Como o engenheiro, o grande industrial e o sábio técnico, o historiador deve trabalhar para a glória, grandeza e expansão do seu país, em colaboração e em ligação constante com eles, bem como com métodos parecidos aos deles. Seguir seus progressos passo a passo, prepará-los antes, justificá-los, prolongá-los pelo passado que, de antemão, determina e explica o presente – e, se ele tem algum talento, projetar no futuro a sombra dilatada e plena de promessas do presente. Tal é a sua tarefa, sua função na grande obra de restauração e expansão de seu país. E que tarefa bela e fácil no dia seguinte após a vitória, então que o prestígio do triunfo porta naturalmente a França como protagonista da cena. Que tarefa mais bela e mais urgente, sobretudo nesta Alsácia, privada durante quase meio século de ser a porta-voz do pensamento francês, cercada pelas mil mentiras e astúcias de um vencedor sem escrúpulos, tanto mais ávido a entender, enfim, a verdade francesa?[418]

Lembremos aqui outro episódio em que Febvre enfrentou questões que ultrapassavam os problemas relativos ao conhecimento histórico. Trata-se de sua recusa em suspender as atividades da revista Annales durante a ocupação nazista e a capitulação de Vichy. Tal atitude estremeceu as relações com Bloch, que combatia os nazistas e por eles seria morto, ainda que este não deixasse, sob o pseudônimo de Marc Fougères, de colaborar com a revista. Nessa quadra, o periódico intitulava-se Mélanges d’Histoire Sociale.

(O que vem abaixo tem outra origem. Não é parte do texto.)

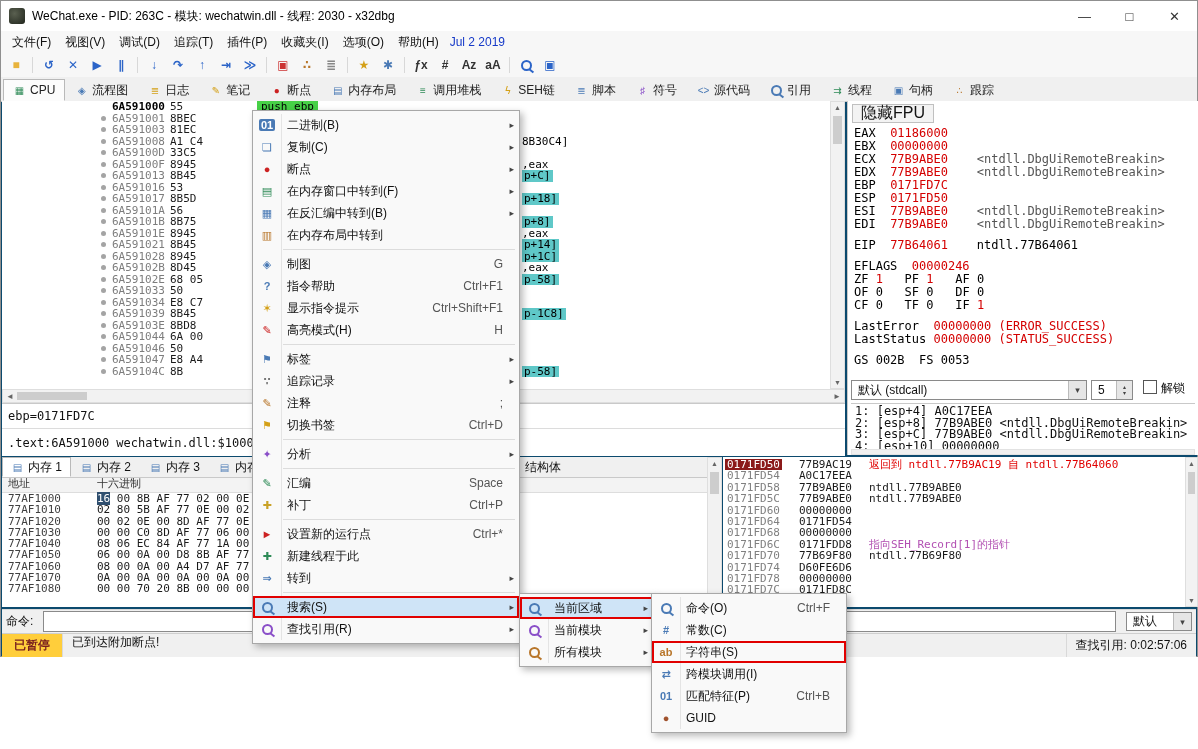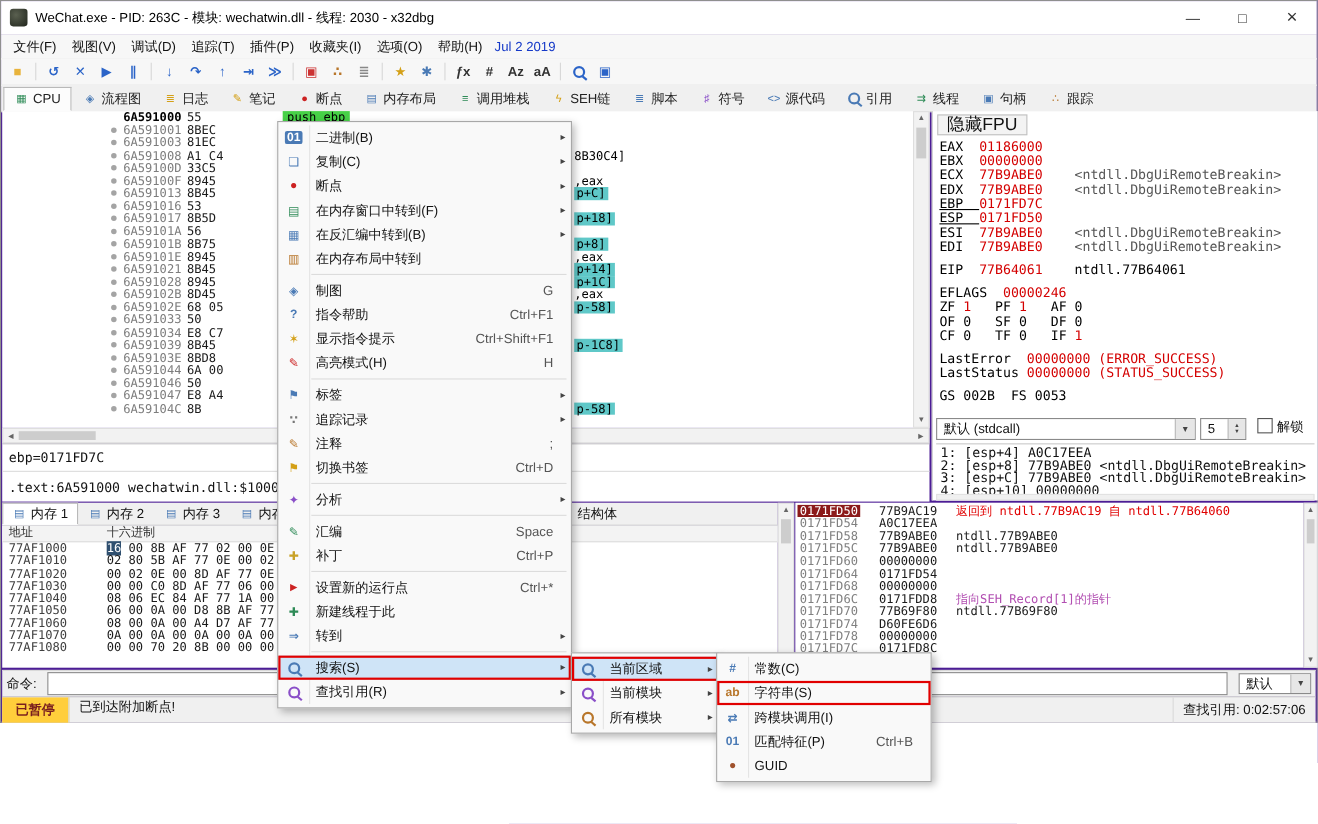"WeChat.exe - PID: 263C -" #app { background: #4c1d95 -> #0c4a6e }
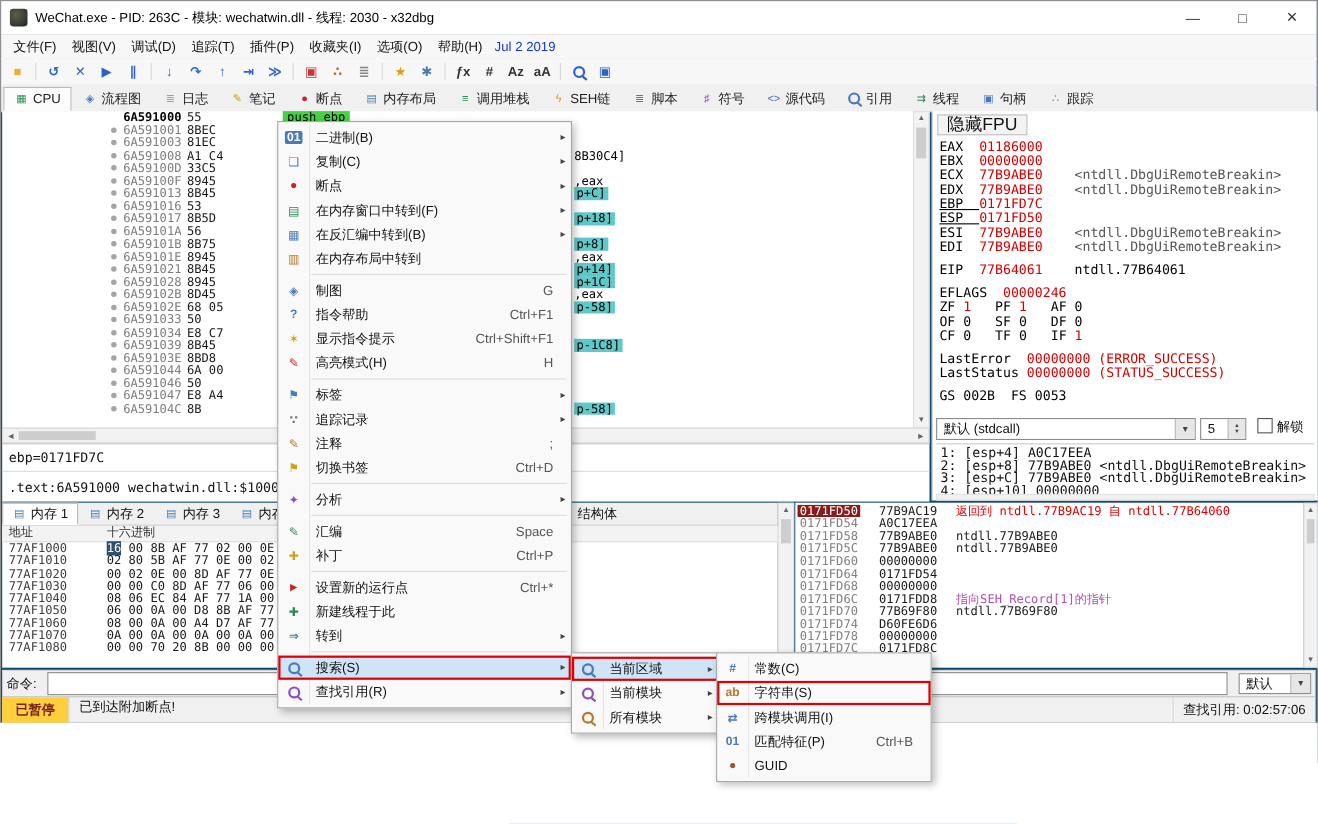"EBP" .rs-nu { text-decoration: underline -> none }
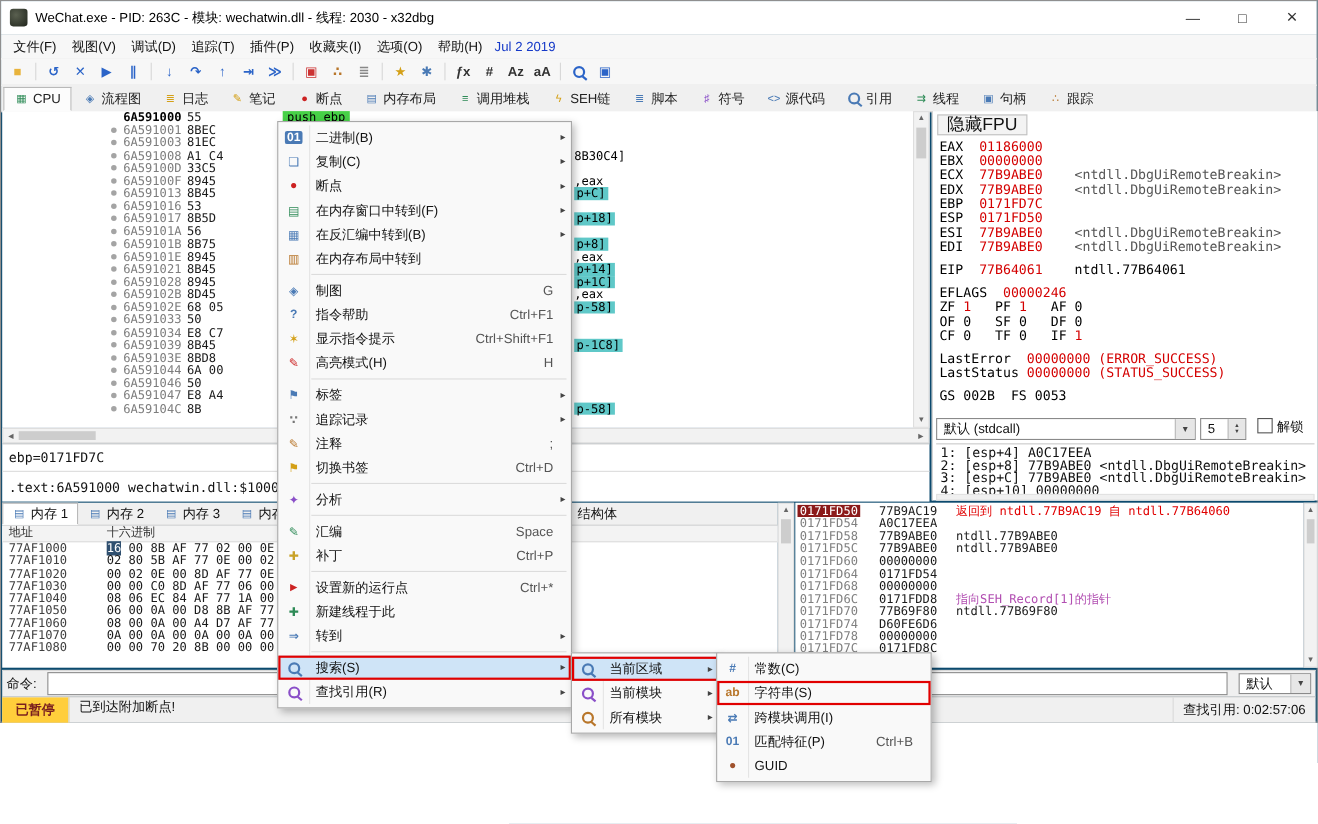"命令(O)" div.menu-item { html: none -> <div> <span><span></span></span> <span>命令(O)</span> <span>Ctrl+F</span> </div> }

Muito se responsabilizou Febvre pelo paradoxo de defender com tanto vigor uma história viva e negligenciar um engajamento mais ativo na Resistência.

Apesar de constantemente denunciar as teorias racistas em seus cursos no Collège de France, Febvre jamais chegou a se posicionar incisivamente sobre a escalada nazista, tanto em seu próprio nome quanto em nome da revista que dirigia. Ele preferia dedicar-se ao trabalho de reconstrução do passado para, situado em seu tempo, desvendar os males do presente. O autor percebera que a unidade dos homens estava rompida e desconfiara – como autor dedicado ao estudo dos universos mentais, que impunham limites às ações humanas – que as intervenções individuais seriam inoperantes para restabelecê-la. Se alguma esperança havia, ela ainda era a História, pela qual cada um poderia, por si mesmo, refazer essa unidade “pelo magnífico acordo de seu pensamento profundo com sua ação desinteressada”[419]. Na defesa feita a posteriori de sua opção pela trincheira historiográfica, Febvre assim se expressava, num texto de 1946, no qual conclamava a revista

Annales a prosseguir com sua obra missionária de renovação do pensamento histórico:

Fazer história, sim. Na medida em que a história é capaz – e é a única capaz – de nos permitir, num mundo em estado de instabilidade definitiva, viver com outros reflexos, além do medo, da obrigação de nos refugiarmos nos porões, quando todo esforço humano se reduz a aguentar por algumas horas, acima de nossas cabeças vacilantes, os telhados arrebentados, os tetos eviscerados[420].

Portanto, a preservação da revista Annales alinhavava uma resistência da introspecção, uma reserva não heroica. Nesse sentido, não se deve confundir a atitude de Febvre com passividade. A História, como ciência do mutável, aquela capaz de refazer as combinações infinitas e ricas do passado, as relações móveis e dinâmicas era, antes de tudo, uma ética. E um combate, sempre um combate.